• [What is expected]:
Only the lines from the one containing "total: 1877.01 -> 1965.01" through the end of the data below are to be repeated, exactly as given, without pictures.

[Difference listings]

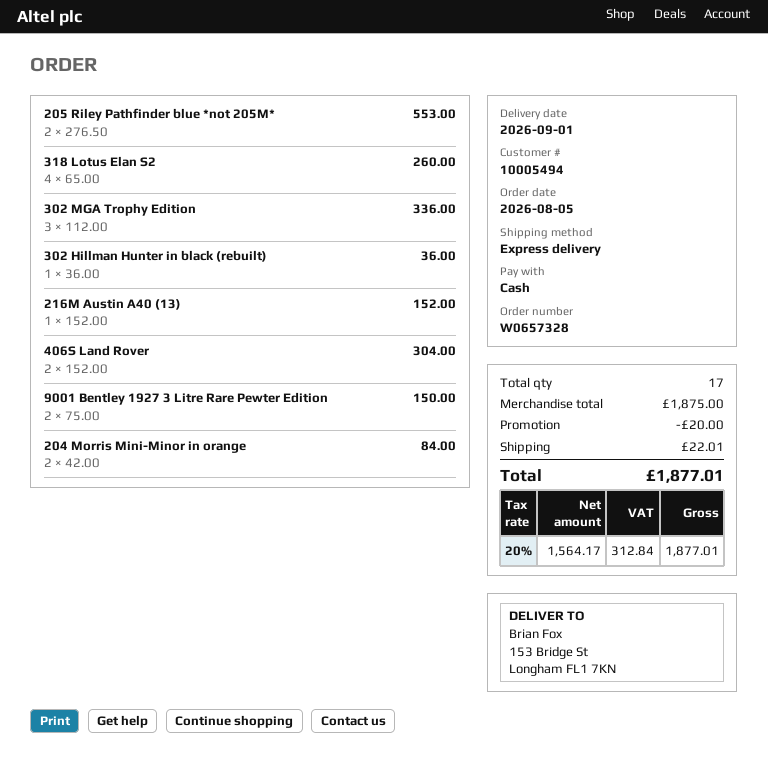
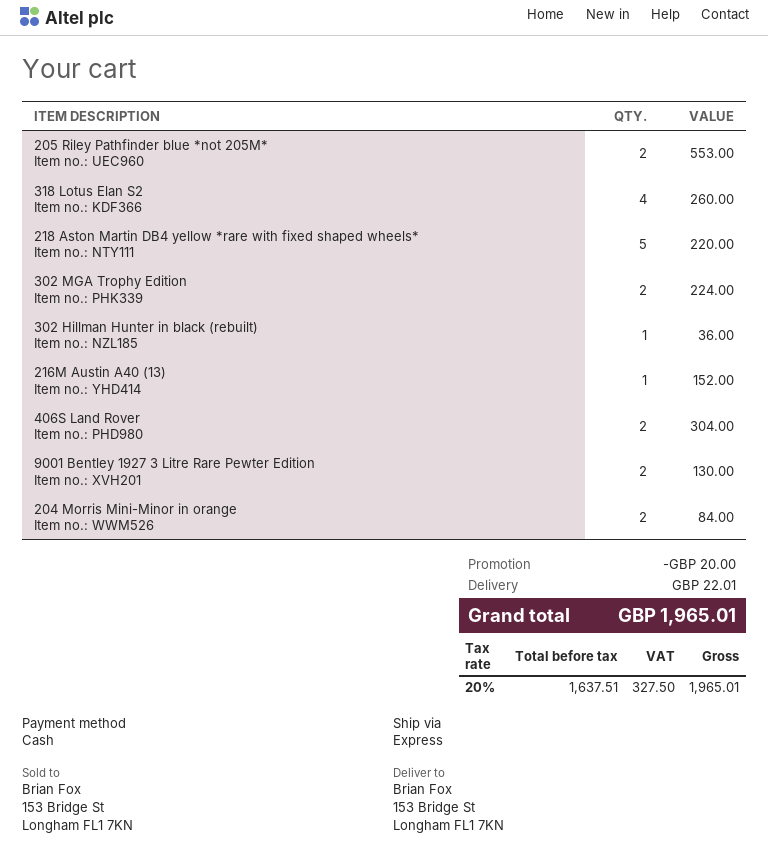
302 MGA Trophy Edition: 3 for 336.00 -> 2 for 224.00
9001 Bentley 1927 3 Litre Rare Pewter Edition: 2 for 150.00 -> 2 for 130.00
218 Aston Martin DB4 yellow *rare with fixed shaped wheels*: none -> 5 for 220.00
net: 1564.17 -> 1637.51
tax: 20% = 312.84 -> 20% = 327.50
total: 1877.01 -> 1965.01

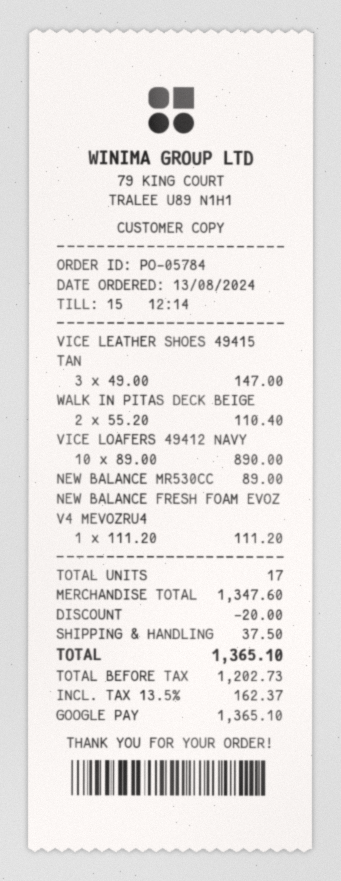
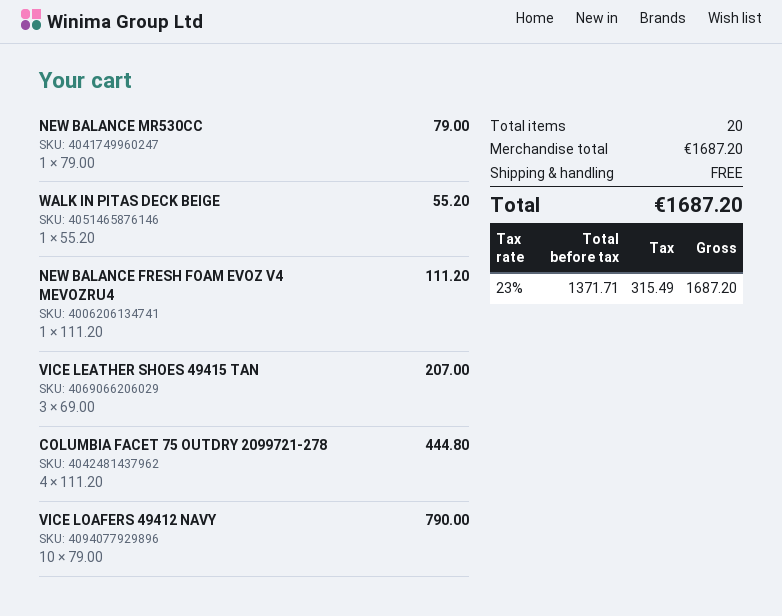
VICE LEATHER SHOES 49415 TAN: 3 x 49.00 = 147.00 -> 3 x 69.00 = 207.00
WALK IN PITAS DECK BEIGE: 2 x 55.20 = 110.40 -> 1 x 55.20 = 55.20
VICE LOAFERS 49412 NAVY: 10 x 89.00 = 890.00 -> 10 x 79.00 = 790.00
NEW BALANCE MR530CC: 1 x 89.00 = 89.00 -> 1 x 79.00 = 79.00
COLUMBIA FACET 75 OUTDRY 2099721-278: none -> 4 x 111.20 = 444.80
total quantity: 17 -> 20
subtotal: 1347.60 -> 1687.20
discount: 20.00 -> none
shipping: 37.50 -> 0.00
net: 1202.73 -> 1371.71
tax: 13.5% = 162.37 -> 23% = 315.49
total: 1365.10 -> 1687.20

• [Written answer]:
total: 1877.01 -> 1965.01

VICE LEATHER SHOES 49415 TAN: 3 x 49.00 = 147.00 -> 3 x 69.00 = 207.00
WALK IN PITAS DECK BEIGE: 2 x 55.20 = 110.40 -> 1 x 55.20 = 55.20
VICE LOAFERS 49412 NAVY: 10 x 89.00 = 890.00 -> 10 x 79.00 = 790.00
NEW BALANCE MR530CC: 1 x 89.00 = 89.00 -> 1 x 79.00 = 79.00
COLUMBIA FACET 75 OUTDRY 2099721-278: none -> 4 x 111.20 = 444.80
total quantity: 17 -> 20
subtotal: 1347.60 -> 1687.20
discount: 20.00 -> none
shipping: 37.50 -> 0.00
net: 1202.73 -> 1371.71
tax: 13.5% = 162.37 -> 23% = 315.49
total: 1365.10 -> 1687.20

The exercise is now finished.